Oddly I can have several late nights in a row with nothing but people going to and from their jobs and nice, fun, likeable partiers. Then every once in awhile some deliberately abrasive confrontational drunken thug.

I picked up a congenial couple at maybe 12 minutes to midnight, wanting to get to a corner gas station to buy some booze before it turned into a pumpkin that quits selling alcohol at the witching hour. The rideshare app on my phone estimated that I would be at the "Speedway" gas station at about exactly that time. This was in Rio Rancho, New Mexico where cops hide in the shadows like hungry bull sharks if hungry bull sharks were Rio Rancho cops hiding in the shadows.

So I wasn't getting them there Dukes of Hazard style. I did however use a shortcut turnoff a little shy of the intersection and, since it was clear, raced up the wrong side of the street a couple car lengths to pull up by the door rather than ducking in the back to go all the way around the building. This made them happy as they could tuck and roll inside in the nick of time.

After their joyous departure I decided to turn the car around as I was of course returning them home once they emerged. Almost no one goes one way to Speedway. I figured they would fear I had abandoned them. Something people often assume when you want to park or otherwise move the vehicle to get out of the way of questionable late night traffic.

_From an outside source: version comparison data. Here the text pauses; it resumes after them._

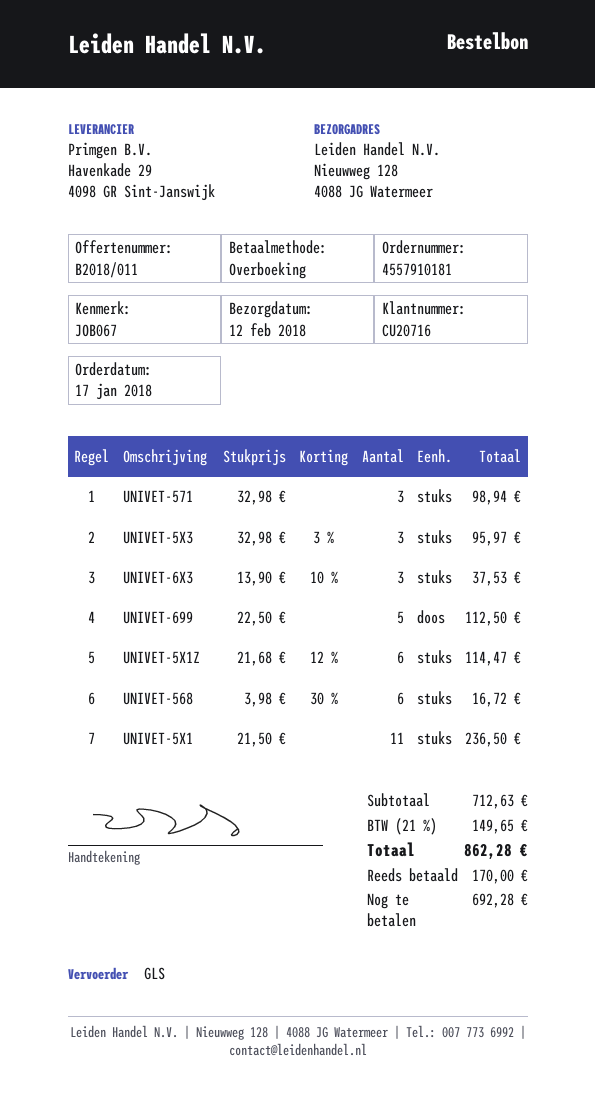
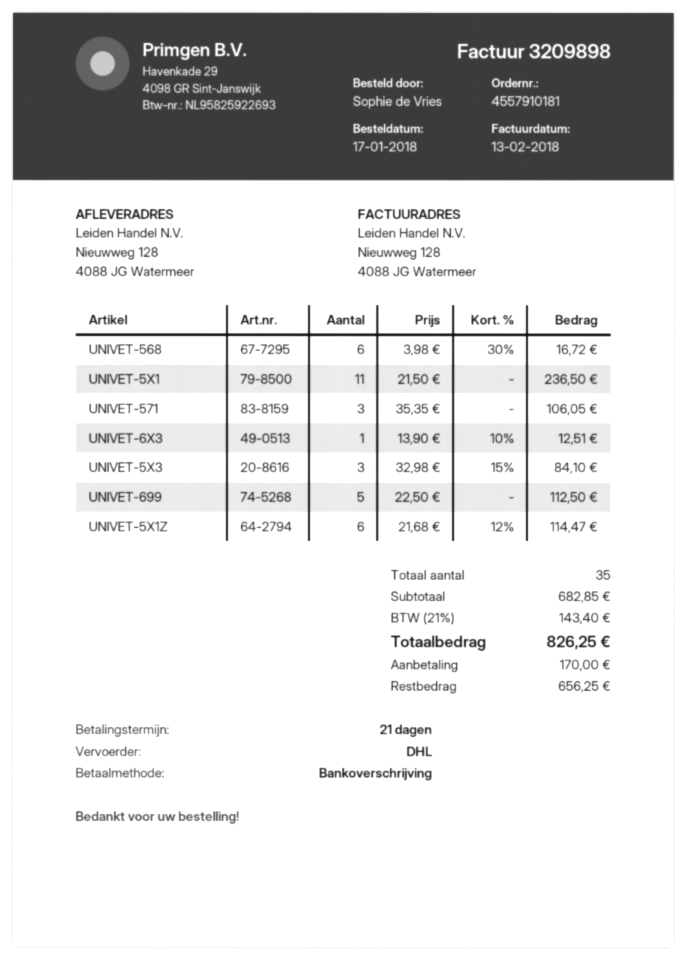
shipping method: GLS -> DHL
UNIVET-571: 3 x 32.98 = 98.94 -> 3 x 35.35 = 106.05
UNIVET-5X3: 3 x 32.98 - 3% = 95.97 -> 3 x 32.98 - 15% = 84.10
UNIVET-6X3: 3 x 13.90 - 10% = 37.53 -> 1 x 13.90 - 10% = 12.51
subtotal: 712.63 -> 682.85
tax: 21% = 149.65 -> 21% = 143.40
total: 862.28 -> 826.25
balance: 692.28 -> 656.25

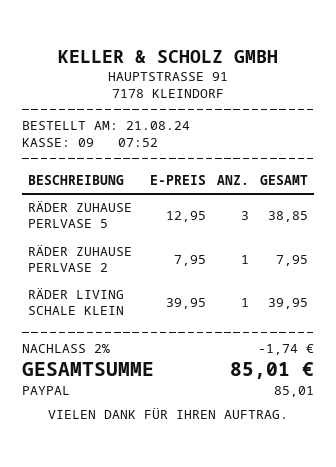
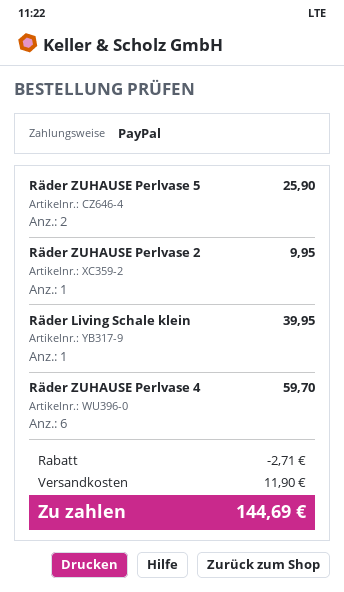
RÄDER ZUHAUSE PERLVASE 5: 3 for 38.85 -> 2 for 25.90
RÄDER ZUHAUSE PERLVASE 2: 1 for 7.95 -> 1 for 9.95
Räder ZUHAUSE Perlvase 4: none -> 6 for 59.70
discount: 1.74 -> 2.71
shipping: none -> 11.90
total: 85.01 -> 144.69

A guy came out of the store and approached and I thought it was one of the people I'd dropped off. He asked if I was his ride. I said yes wanting to assure them that I was just moving the car. Then the couple came out to protect their ride and go and I corrected myself that no I was with them. It turned out the guy was a creep who laughed at them when he thought they lost their ride as I moved the car and pestered them to buy alcohol for him.

On the way back the girl, who has worked for the same company I do, mentioned how they cannot get a ride after a downtown Albuquerque concert in the wee hours. She got it when I explained that it's because of people like him. They go through your mind when you consider working late. I wonder if it ever occurs to them that the majority of people do not want to deal with them in any capacity, the OG, aspiring rap star petty thieves, scammers, and slime bags who go in and out of Albuquerque's "gated communities." By which of course I mean jail and prison.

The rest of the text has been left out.